Single by Our Lady Peace

from the album Spiritual Machines
- Released: December 20, 2000
- Recorded: September – November 2000
- Genre: Alternative rock, post-grunge, pop rock
- Length: 4:23 (Spiritual Machines) 4:44(A Decade)
- Label: Columbia
- Songwriter(s): Raine Maida
- Producer(s): Arnold Lanni & Raine Maida

Our Lady Peace singles chronology
| "In Repair" (2000) | "Life" (2000) | "Right Behind You (Mafia)" (2001) |

Music video
- "Life" on YouTube

= Life (Our Lady Peace song) =

2000 single by Our Lady Peace

"Life" is a song by Canadian rock group Our Lady Peace. It was released in December 2000 as the second single from their fourth studio album, Spiritual Machines and the most successful from that album. The song was nominated for "Best Single" at the 2002 Juno Awards, losing to Nickelback's "How You Remind Me". A sample can be heard in the Trailer Park Boys episode "Say Goodnight to the Bad Guys". It can also be heard in the show's 2006 film adaptation.

==Background==
This song, like the rest on the album, was partially inspired by Ray Kurzweil's book The Age of Spiritual Machines. While directly following the track "In Repair" on the studio album, on the band's 2006 compilation album, A Decade, the track is immediately preceded by a spoken excerpt by Ray Kurzweil titled "R.K. Jack" that was recorded during the Spiritual Machines sessions and previously unreleased.

==Content==
In a 2001 interview in Billboard, Maida said of the lyrics for "Life": "That song to me was such a simple premise. It's really about positive energy. Everybody deals with simple things that get people down, like money problems. You just have to deal with stuff and turn any negative energy into positive energy. That's the way to get through life."

==Music videos==
The first video for "Life", shot at Montreal's Mirabel Airport, was never released due to the band's creative differences with the director.

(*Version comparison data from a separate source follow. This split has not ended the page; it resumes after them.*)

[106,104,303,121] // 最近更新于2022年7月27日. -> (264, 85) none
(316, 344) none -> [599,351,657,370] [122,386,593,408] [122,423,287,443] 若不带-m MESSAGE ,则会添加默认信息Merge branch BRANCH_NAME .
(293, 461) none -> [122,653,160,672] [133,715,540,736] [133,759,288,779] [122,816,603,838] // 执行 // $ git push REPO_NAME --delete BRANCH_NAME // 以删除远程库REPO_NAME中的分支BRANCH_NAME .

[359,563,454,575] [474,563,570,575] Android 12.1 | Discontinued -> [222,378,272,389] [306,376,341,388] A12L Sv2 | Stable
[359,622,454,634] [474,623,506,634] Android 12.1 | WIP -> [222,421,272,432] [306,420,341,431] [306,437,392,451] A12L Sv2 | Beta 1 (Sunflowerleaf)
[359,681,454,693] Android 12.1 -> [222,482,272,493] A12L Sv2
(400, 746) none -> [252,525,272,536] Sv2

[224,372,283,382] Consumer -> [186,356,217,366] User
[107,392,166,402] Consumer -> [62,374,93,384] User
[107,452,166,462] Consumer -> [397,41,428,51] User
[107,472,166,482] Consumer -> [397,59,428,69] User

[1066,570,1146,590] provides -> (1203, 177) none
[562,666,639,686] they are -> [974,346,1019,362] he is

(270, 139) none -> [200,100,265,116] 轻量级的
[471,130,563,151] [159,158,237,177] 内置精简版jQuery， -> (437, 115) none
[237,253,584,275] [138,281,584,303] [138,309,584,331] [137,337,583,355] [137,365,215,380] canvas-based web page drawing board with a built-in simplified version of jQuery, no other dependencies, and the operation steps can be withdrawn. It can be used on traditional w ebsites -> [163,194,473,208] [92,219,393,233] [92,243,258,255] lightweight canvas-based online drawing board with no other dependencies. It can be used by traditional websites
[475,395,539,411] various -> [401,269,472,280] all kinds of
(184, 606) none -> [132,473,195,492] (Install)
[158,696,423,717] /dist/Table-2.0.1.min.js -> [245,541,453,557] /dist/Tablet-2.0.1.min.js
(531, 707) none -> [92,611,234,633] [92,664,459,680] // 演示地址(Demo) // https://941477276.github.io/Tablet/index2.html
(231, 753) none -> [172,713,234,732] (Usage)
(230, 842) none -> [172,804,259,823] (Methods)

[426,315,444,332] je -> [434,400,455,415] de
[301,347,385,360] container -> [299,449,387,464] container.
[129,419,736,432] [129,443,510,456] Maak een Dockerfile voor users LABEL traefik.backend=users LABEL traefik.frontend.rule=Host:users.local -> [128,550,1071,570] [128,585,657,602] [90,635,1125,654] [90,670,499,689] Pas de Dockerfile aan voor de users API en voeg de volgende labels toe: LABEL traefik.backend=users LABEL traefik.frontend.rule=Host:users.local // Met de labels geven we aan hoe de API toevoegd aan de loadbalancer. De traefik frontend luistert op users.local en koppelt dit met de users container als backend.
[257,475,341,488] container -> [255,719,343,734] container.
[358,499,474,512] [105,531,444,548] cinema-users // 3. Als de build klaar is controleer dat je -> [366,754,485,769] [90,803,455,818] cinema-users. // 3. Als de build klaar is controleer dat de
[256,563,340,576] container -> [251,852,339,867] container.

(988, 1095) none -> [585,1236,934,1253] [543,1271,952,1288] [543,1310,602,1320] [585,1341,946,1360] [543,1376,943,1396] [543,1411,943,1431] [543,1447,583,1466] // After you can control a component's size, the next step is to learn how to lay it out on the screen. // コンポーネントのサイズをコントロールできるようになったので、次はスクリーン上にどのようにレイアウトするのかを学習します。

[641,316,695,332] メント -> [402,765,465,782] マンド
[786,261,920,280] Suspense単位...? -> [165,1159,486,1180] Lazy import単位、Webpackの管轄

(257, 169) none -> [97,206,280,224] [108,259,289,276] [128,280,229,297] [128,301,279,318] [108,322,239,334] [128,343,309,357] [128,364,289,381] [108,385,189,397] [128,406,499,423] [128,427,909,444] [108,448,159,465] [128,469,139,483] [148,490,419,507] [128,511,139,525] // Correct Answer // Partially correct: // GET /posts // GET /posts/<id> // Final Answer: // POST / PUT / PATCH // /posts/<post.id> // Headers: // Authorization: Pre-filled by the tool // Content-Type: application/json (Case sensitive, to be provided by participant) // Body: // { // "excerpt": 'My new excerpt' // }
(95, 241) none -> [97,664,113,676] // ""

Two versions of the Marcos Siega directed music video for "Life" were released, one in the United States and the other for Canada. The Canadian version premiered on Muchmusic on April 5, 2001, and hit number-one on the Muchmusic Countdown on August 3 of that year. It is the original and features the band playing in an all white room. Various scenes with distressed people are shown throughout the video. In the American version, released on April 20, 2001, the scenes with the people are cut out. Both videos begin with the Chinese representation of "Our Lady Peace" and the Chinese symbol for life. The Chinese symbol for "courage" appears to be painted on the side of Raine Maida's head which is then repeated at the end of both videos.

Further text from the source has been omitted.